Gegen Ende der ersten Woche verleiteten mich Sorge und Ungeduld zu einer eingreifenden Kur, die ich bei einem andern Kranken nicht gewagt hätte; sie fußte hauptsächlich auf meinem Vertrauen zu den so oft an mir erprobten Heilwirkungen des Brechweinsteins. Dieses Mittel wirkte bei mir schon in der kleinen Gabe eines Grans (0,06 gm) sicher, rief ungemein reichliche Ausscheidungen hervor, riesige Ergüsse, die, wie ich hoffte, zur Aussaugung der ausgeschwitzten Flüssigkeit im Wirbelkanal führen würden. So nahm ich denn dreimal in einer Woche, je über den andern Tag, die Dosis von einem Gran nüchtern und lebte an diesen Tagen nur von Wassersuppen. Die Wirkung auf die Ausscheidungen war stets die gleich mächtige, und von der Stunde an, wo die dritte Dosis gewirkt hatte, war die Anwendung des Katheters nicht mehr nötig und schwanden die Krämpfe und Schmerzen, während die Lähmung der Beine sich weit langsamer verlor. Ich konnte erst Mitte April das Bett verlassen und zu Anfang Mai mich aus dem Hause wagen. Viele Jahre hatte es gedauert, bis ich mich von der Lähmung ganz erholte.

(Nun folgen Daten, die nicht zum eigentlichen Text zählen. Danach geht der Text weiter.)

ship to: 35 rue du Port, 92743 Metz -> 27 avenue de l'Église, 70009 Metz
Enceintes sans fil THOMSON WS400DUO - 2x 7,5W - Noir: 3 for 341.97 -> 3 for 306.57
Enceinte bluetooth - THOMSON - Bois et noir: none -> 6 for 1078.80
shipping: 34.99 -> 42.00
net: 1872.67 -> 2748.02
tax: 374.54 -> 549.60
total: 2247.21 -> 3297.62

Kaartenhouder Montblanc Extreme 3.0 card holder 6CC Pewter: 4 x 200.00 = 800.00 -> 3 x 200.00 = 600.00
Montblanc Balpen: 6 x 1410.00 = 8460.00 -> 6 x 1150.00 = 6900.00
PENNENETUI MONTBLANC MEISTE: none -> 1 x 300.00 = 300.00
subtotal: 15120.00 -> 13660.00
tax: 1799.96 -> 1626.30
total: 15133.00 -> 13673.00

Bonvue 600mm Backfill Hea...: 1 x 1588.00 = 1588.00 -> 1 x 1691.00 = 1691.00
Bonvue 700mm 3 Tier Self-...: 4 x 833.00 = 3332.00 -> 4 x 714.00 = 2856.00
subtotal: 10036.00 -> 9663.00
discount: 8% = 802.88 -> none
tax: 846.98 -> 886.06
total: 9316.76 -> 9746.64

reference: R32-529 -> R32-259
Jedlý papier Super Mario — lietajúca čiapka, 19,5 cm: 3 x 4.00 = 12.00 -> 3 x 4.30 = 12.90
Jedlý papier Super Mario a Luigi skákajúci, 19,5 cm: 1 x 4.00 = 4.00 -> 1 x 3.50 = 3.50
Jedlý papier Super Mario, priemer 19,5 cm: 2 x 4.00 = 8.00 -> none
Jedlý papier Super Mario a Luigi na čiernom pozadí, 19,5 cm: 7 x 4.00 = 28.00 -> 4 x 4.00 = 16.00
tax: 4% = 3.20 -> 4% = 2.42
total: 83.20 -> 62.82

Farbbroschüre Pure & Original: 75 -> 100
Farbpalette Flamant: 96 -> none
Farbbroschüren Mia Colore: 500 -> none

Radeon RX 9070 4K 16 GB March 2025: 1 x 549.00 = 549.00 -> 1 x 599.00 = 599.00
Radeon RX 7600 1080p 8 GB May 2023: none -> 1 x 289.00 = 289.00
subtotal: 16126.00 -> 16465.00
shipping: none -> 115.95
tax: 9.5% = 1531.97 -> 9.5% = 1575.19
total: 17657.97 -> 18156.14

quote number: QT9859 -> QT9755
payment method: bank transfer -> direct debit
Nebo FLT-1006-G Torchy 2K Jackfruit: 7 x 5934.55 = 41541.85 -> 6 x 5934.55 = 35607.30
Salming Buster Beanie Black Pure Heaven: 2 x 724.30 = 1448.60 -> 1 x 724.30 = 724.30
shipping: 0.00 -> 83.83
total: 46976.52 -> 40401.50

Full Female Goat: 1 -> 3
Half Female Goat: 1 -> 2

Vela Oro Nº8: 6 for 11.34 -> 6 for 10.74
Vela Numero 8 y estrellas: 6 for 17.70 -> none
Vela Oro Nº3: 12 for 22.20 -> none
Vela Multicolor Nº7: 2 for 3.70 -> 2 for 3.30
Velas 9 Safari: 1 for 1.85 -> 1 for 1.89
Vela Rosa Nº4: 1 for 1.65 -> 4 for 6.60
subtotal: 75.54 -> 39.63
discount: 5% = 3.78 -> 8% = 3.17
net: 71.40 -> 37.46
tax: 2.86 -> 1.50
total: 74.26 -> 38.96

Während ich im April noch das Bett hütete – Freund Schneider war abgereist – trug sich ein Zwischenfall zu, der mir unvergeßlich bleibt. Ein Bauer, der nicht wußte, daß ich erkrankt war, wollte mich zu seinem Kinde holen. Er stand in den Vierzigern und bot ein prächtiges Bild männlicher Kraft. Ich wies ihn an meinen Kanderner Kollegen. Als er auf starken Beinen das Zimmer verließ, seufzte ich: »Oh, daß ich meinen lahmen Leichnam gegen den kerngesunden Leib dieses Bauern umtauschen dürfte!« – Acht Tage nachher besuchte mich mein Kollege, und ich erkundigte mich nach dem Kinde. »Das Kind«, erwiderte er, »ist rasch genesen, aber der Bauer tot.« Entsetzt[299] rief ich: »Unmöglich!« Dennoch war es so, der scheinbar kerngesunde Mann war plötzlich gestorben. Seit diesem Erlebnis habe ich keinen Menschen mehr um sein blühendes Aussehen beneidet.